■ Supplied material ■
╭──
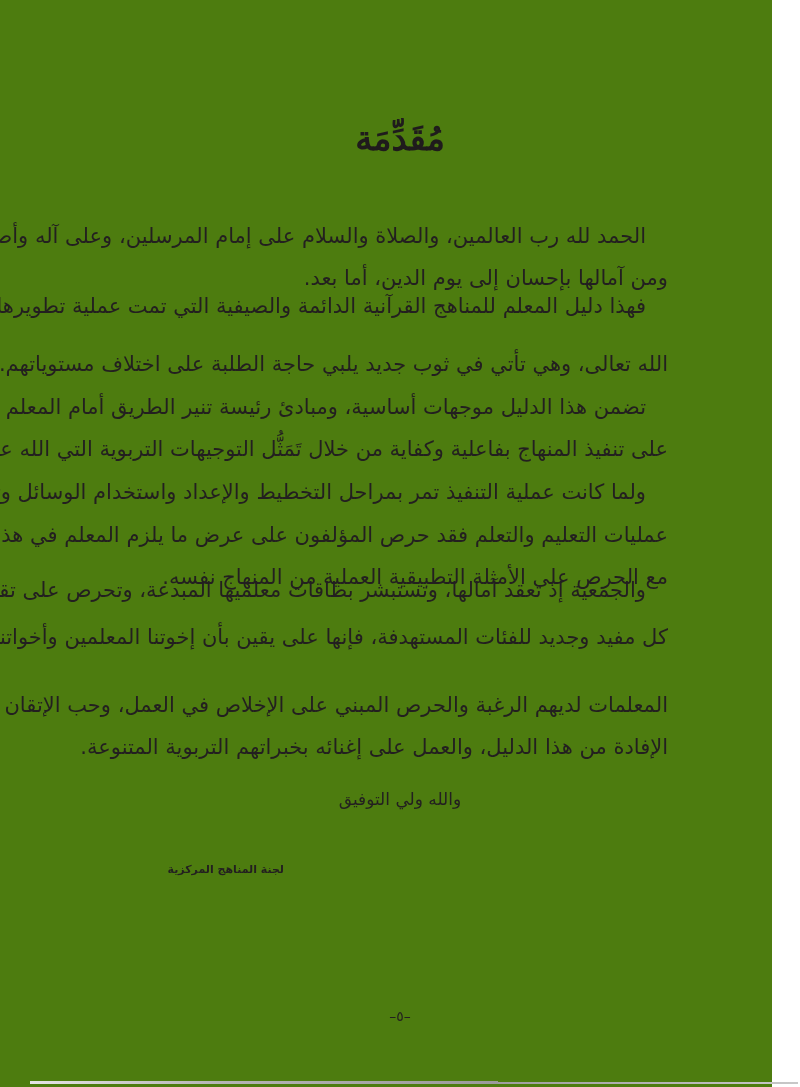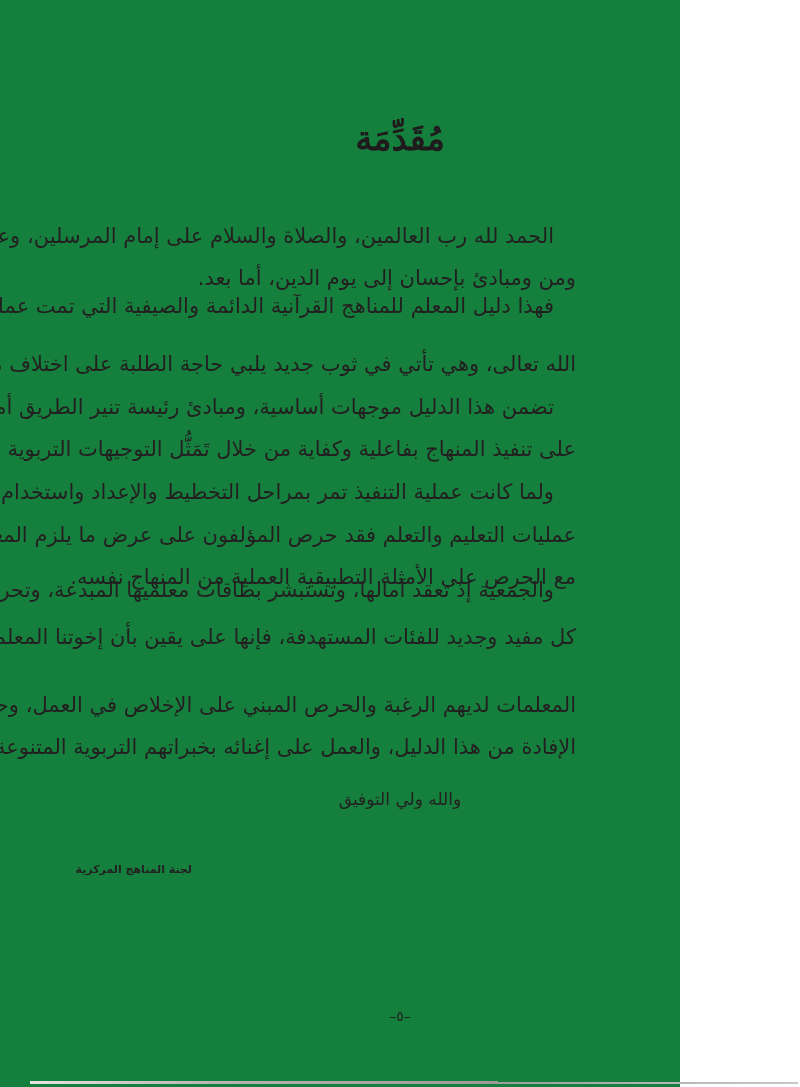--- a/index.html
+++ b/index.html
@@ -18,8 +18,8 @@
     .page {
       position: absolute;
       left: 0; top: 0;
-      width: 680px; height: 1087px;
-      background: #15803d;
+      width: 772px; height: 1087px;
+      background: #4d7c0f;
     }
     .title {
       position: absolute;

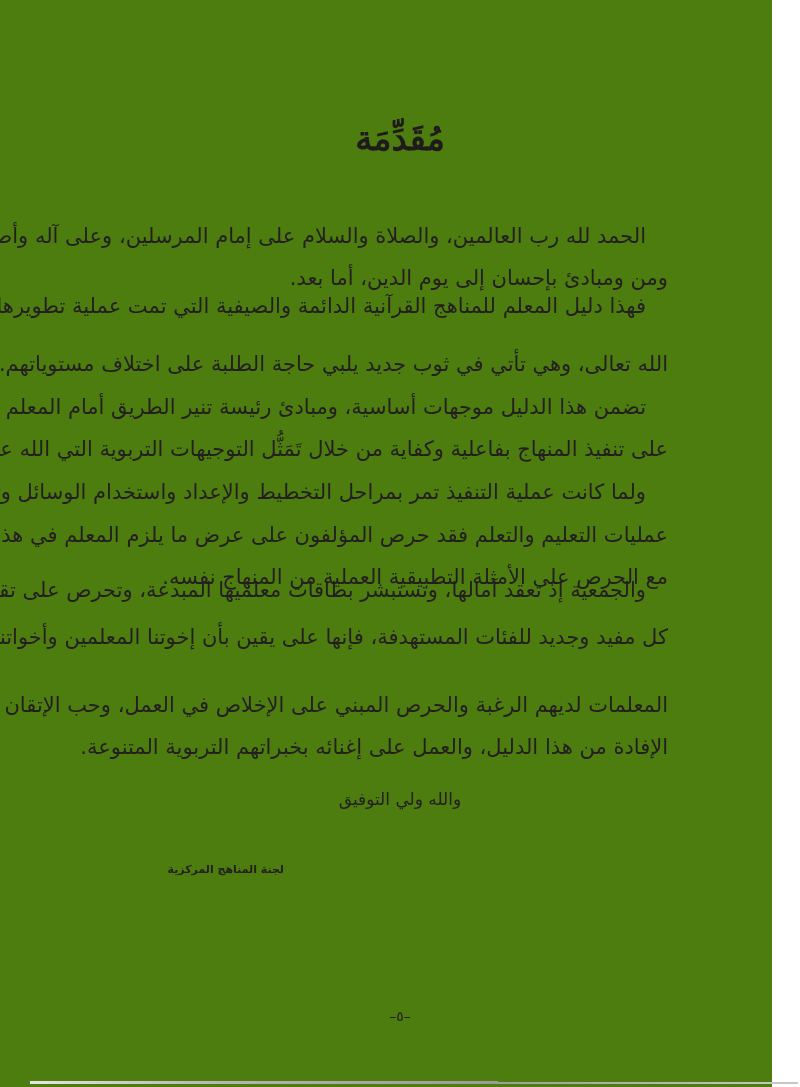--- a/index.html
+++ b/index.html
@@ -111,7 +111,7 @@
   <div class="title">مُقَدِّمَة</div>
 
   <div class="line indent-first" style="top:222px;">الحمد لله رب العالمين، والصلاة والسلام على إمام المرسلين، وعلى آله وأصحابه</div>
-  <div class="line partial" style="top:264px;">ومن ومبادئ بإحسان إلى يوم الدين، أما بعد.</div>
+  <div class="line partial" style="top:264px;">ومن آمالها بإحسان إلى يوم الدين، أما بعد.</div>
 
   <div class="line indent-first" style="top:292px;">فهذا دليل المعلم للمناهج القرآنية الدائمة والصيفية التي تمت عملية تطويرها بحمد</div>
   <div class="line partial" style="top:350px;text-align:right;">الله تعالى، وهي تأتي في ثوب جديد يلبي حاجة الطلبة على اختلاف مستوياتهم.</div>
╰──
■ Exercise objective ■
Which of the lines above hold the string "style"? Copy each one.

■ Result of this task ■
   <div class="line indent-first" style="top:222px;">الحمد لله رب العالمين، والصلاة والسلام على إمام المرسلين، وعلى آله وأصحابه</div>
-  <div class="line partial" style="top:264px;">ومن ومبادئ بإحسان إلى يوم الدين، أما بعد.</div>
+  <div class="line partial" style="top:264px;">ومن آمالها بإحسان إلى يوم الدين، أما بعد.</div>
   <div class="line indent-first" style="top:292px;">فهذا دليل المعلم للمناهج القرآنية الدائمة والصيفية التي تمت عملية تطويرها بحمد</div>
   <div class="line partial" style="top:350px;text-align:right;">الله تعالى، وهي تأتي في ثوب جديد يلبي حاجة الطلبة على اختلاف مستوياتهم.</div>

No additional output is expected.